Now, working on $\beta_{(n,2)}$:
|
$$\beta_{(3,1)}= \varphi_3 + \varphi_1 + \varphi_{-3-2}$$ $$\beta_{(3,1)}= \varphi_3 + \varphi_1 - \varphi_{4}$$ $$\varphi_{4}= \varphi_3 + \varphi_1 - \beta_{(3,1)} $$ |
$$\beta_{(2,2)}= \varphi_2 + \varphi_2 + \varphi_{-2-2}$$ $$\beta_{(2,2)}= \varphi_2 + \varphi_2 - \varphi_{4}$$ $$\varphi_{4}= 2 \varphi_2 - \beta_{(2,2)} $$ |
$$\beta_{(3,2)}= \varphi_3 + \varphi_2 + \varphi_{-3-2}$$ $$\beta_{(3,2)}= \varphi_3 + \varphi_2 - \varphi_{5}$$ $$\varphi_{5}= \varphi_3 + \varphi_2 - \beta_{(3,2)} $$ avec: $$\varphi_{3}= \varphi_1 + \varphi_2 - \beta_{(1,2)}$$ $$\varphi_{5}= \varphi_1 + 2 \varphi_2 - \beta_{(3,2)}- \beta_{(1,2)} $$
Mais on n'ira pas tellement plus loin par là…

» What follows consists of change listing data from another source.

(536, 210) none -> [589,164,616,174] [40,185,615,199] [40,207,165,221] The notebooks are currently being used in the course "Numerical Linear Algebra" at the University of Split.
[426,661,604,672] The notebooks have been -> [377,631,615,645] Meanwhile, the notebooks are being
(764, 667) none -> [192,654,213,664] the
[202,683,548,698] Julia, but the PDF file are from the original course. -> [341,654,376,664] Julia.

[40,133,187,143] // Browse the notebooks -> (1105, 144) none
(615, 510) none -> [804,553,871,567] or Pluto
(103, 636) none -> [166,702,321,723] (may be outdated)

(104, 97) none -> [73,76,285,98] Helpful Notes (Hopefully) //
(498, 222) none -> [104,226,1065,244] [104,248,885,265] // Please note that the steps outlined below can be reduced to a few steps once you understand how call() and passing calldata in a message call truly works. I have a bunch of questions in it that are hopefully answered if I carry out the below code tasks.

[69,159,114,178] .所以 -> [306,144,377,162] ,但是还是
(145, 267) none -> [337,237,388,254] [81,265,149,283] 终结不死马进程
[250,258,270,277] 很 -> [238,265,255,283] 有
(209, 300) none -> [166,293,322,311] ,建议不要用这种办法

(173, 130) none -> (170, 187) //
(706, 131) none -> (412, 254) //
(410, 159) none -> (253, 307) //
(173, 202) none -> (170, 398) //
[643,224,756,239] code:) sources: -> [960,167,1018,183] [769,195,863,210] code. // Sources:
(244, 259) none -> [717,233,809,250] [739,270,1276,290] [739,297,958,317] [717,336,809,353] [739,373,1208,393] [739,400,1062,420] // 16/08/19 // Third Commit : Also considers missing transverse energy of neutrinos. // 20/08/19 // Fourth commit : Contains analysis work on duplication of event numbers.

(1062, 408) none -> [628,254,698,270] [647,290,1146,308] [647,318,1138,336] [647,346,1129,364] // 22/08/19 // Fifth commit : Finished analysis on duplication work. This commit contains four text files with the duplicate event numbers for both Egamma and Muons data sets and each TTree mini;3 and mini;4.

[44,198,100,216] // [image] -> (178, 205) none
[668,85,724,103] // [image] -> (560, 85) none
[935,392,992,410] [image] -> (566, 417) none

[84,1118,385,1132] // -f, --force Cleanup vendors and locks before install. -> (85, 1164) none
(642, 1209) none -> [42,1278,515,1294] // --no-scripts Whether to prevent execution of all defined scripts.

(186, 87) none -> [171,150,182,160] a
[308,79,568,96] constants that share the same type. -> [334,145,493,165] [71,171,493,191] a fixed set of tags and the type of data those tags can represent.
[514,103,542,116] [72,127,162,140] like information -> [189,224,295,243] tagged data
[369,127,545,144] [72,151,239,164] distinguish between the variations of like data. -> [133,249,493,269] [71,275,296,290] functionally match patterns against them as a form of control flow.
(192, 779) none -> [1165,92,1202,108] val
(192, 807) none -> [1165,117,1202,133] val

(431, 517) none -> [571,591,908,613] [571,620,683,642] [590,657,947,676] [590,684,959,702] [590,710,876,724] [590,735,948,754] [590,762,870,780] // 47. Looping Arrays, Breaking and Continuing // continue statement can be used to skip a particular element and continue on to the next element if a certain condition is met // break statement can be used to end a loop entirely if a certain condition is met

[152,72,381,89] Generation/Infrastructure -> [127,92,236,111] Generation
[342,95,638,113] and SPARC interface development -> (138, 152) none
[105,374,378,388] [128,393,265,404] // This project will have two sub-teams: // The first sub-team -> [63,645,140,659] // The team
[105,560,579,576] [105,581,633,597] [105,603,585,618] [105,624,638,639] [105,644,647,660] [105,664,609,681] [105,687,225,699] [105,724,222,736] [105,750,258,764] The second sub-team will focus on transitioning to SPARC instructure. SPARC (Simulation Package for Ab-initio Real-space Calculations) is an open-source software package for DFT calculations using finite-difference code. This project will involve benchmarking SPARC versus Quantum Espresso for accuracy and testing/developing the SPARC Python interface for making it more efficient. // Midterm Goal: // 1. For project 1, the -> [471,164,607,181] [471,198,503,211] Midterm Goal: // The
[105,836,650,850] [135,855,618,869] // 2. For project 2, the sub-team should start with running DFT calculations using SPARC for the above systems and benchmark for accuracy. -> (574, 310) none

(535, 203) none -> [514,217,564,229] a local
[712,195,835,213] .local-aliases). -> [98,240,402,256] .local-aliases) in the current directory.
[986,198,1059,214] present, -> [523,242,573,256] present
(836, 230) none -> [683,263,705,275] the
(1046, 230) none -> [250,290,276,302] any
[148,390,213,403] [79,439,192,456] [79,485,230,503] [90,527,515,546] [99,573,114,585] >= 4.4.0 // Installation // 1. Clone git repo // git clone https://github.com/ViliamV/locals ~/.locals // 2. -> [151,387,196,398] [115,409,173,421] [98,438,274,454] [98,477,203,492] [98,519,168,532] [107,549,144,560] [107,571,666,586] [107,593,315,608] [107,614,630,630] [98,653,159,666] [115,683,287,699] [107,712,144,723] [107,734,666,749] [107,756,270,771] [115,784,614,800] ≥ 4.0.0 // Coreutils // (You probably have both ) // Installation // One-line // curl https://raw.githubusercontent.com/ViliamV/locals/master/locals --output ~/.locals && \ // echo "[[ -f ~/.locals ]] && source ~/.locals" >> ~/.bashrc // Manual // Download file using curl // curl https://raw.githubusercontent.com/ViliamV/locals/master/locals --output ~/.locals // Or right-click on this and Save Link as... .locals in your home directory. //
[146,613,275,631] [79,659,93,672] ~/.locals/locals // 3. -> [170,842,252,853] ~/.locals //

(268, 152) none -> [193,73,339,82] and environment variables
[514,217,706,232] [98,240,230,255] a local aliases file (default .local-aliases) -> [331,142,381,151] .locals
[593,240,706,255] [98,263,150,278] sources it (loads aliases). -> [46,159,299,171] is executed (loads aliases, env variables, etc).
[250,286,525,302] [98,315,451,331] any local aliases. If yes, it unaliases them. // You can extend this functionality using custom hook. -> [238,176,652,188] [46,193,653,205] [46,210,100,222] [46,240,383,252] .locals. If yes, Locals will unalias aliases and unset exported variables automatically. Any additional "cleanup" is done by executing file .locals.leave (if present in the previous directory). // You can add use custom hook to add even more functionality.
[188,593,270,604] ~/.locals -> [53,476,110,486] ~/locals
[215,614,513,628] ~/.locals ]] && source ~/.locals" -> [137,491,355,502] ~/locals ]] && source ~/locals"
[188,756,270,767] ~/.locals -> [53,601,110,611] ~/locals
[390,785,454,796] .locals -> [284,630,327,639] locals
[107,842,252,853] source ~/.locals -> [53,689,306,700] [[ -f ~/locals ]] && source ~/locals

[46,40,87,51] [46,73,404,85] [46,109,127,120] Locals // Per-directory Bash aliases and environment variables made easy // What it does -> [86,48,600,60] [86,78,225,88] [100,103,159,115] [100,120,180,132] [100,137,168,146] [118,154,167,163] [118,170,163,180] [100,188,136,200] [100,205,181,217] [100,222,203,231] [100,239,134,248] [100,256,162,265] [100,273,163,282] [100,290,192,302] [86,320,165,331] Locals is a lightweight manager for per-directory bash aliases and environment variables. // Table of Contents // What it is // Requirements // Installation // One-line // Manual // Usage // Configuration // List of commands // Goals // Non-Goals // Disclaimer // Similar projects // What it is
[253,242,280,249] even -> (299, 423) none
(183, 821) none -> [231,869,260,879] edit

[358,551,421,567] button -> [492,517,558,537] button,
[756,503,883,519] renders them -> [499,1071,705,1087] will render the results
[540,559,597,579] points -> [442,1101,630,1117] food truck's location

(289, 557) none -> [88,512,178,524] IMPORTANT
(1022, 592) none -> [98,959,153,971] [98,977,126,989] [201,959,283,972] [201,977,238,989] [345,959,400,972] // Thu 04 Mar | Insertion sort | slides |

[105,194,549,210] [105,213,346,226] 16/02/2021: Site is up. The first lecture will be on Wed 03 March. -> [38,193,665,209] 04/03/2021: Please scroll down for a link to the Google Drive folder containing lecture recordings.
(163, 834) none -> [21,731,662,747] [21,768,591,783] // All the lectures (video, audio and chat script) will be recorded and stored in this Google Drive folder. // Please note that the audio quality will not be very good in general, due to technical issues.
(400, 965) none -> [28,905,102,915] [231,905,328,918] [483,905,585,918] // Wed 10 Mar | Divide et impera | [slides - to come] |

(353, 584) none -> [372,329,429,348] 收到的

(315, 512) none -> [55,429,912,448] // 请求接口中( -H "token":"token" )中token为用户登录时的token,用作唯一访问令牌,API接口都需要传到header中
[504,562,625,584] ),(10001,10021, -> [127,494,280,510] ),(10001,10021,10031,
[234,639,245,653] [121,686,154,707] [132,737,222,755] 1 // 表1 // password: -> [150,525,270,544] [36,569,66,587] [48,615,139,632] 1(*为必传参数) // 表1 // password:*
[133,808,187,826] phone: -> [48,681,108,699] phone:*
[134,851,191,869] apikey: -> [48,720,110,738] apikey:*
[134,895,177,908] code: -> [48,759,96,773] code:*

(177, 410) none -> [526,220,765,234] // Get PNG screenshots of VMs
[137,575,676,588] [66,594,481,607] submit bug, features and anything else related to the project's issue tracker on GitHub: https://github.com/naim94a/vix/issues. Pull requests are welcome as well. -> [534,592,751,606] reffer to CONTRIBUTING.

En pratique deux approches: si on chercher juste la phase sur une “ligne” la relation (2) suffit, mais on n'a aucune statistisque. C'est pratique en mise au point sans bruit, c'est une boucle. Sinon il faut appliquer la relation complète (1) en étant soigneux sur le support du calcul (les extrémités des boucles). Attempt to write (2) in 2d
2-d phase recovery
For real 2d signals, the phase closure should be: $$ \beta(p_1,p_2,q_1,q_2)= \varphi(p_1,p_2) + \varphi(q_1,q_2) + \varphi(-p_1 -q_1 ,- p_2 -q_2) $$ $$ \varphi (p_1+q_1,p_2+q_2) = \varphi (p_1,p_2) + \varphi (q_1,q_2) - \beta(p_1,p_2,q_1,q_2) $$
For real 2d signals, $\varphi_{0,0}=\varphi(0,0) = 0$ (…), and the imaginary part of the FT and the phase are odd hence:
$$\beta(0,0,0,1)= \varphi(0,0) + \varphi(0,1) + \varphi(0,-1)$$ $$\beta(0,0,0,1)= \varphi(0,0) + \varphi(0,1) - \varphi(0,1) = 0$$ same for $$\beta(0,0,1,0)= \varphi(0,0) + \varphi(1,0) - \varphi(1,0) = 0$$ and also $\beta(0,1,0,0)=\beta(1,0,0,0)=0 $. (This is actually ok on my test image); From this, we cannot determine neither $\varphi(0,1)$ nor $\varphi(1,0)$. But if we know them already we can start the iteration at $$\varphi(1,1)=\varphi(0,1)+\varphi(1,0)-\beta(0,1,1,0)$$ (or symmetrical) beacuse the last term is not nul
$$\beta(0,1,0,1)= \varphi(0,1) + \varphi(0,1) + \varphi(0,-2)$$ $$\varphi(0,2)= 2 \varphi(0,1) - \beta(0,1,0,1)$$
$$\beta(0,1,0,2)= \varphi(0,1) + \varphi(0,2) + \varphi(0,-3)$$ $$\varphi(0,3)= \varphi(0,1) + \varphi(0,2) - \beta(0,1,0,2)$$ $$\varphi(0,3)= 3 \varphi(0,1) - \beta(0,1,0,1) - \beta(0,1,0,2)$$
hence the same kind of relationships:
$$\varphi(0,n)= n\ \varphi(0,1) - \sum_{p=1}^{n-1}\beta(0,1,0,p) = n\ \varphi(0,1) - \sum_{p=1}^{n-1}\beta(0,p,0,1) $$ $$\varphi(n,0)= n\ \varphi(1,0) - \sum_{p=1}^{n-1}\beta(1,0,p,0) = n\ \varphi(1,0) - \sum_{p=1}^{n-1}\beta(p,0,1,0)$$
But also:
$$\beta(0,1,x,1)= \varphi(0,1) + \varphi(x,1) + \varphi(-x,-2)$$ $$\varphi(x,2) = \varphi(0,1) + \varphi(x,1) - \beta(0,1,x,1)$$
$$\varphi(x,3) = \varphi(0,1) + \varphi(x,2) - \beta(0,1,x,2)$$ $$\varphi(x,3) = \varphi(0,1) + \varphi(0,1) + \varphi(x,1) - \beta(0,1,x,2)- \beta(0,1,x,1)$$ $$\varphi(x,3) = 2 \varphi(0,1)+ \varphi(x,1) - \beta(0,1,x,2)- \beta(0,1,x,1)$$ hence $$\varphi(x,n) = (n-1) \varphi(0,1) + \varphi(x,1) - \sum_{p=1}^{n-1}\beta(0,1,x,p)$$
The “quasi 1d” formula can be implemented right away and it works. Anyhow, it only allows to compute the (0,0) centered “cross” of phases. To compute the rest of it, the general formula must be used, and it is more a complication to stop the general algorithm to recompute that cross than to let it run freely. So in then end I removed this quasi 1d method and stay with the general formula. Unlike the 1d case, it is fundamental to initialize properly $\varphi(0,1)$ and $\varphi(1,0)$; otherwise nothing works.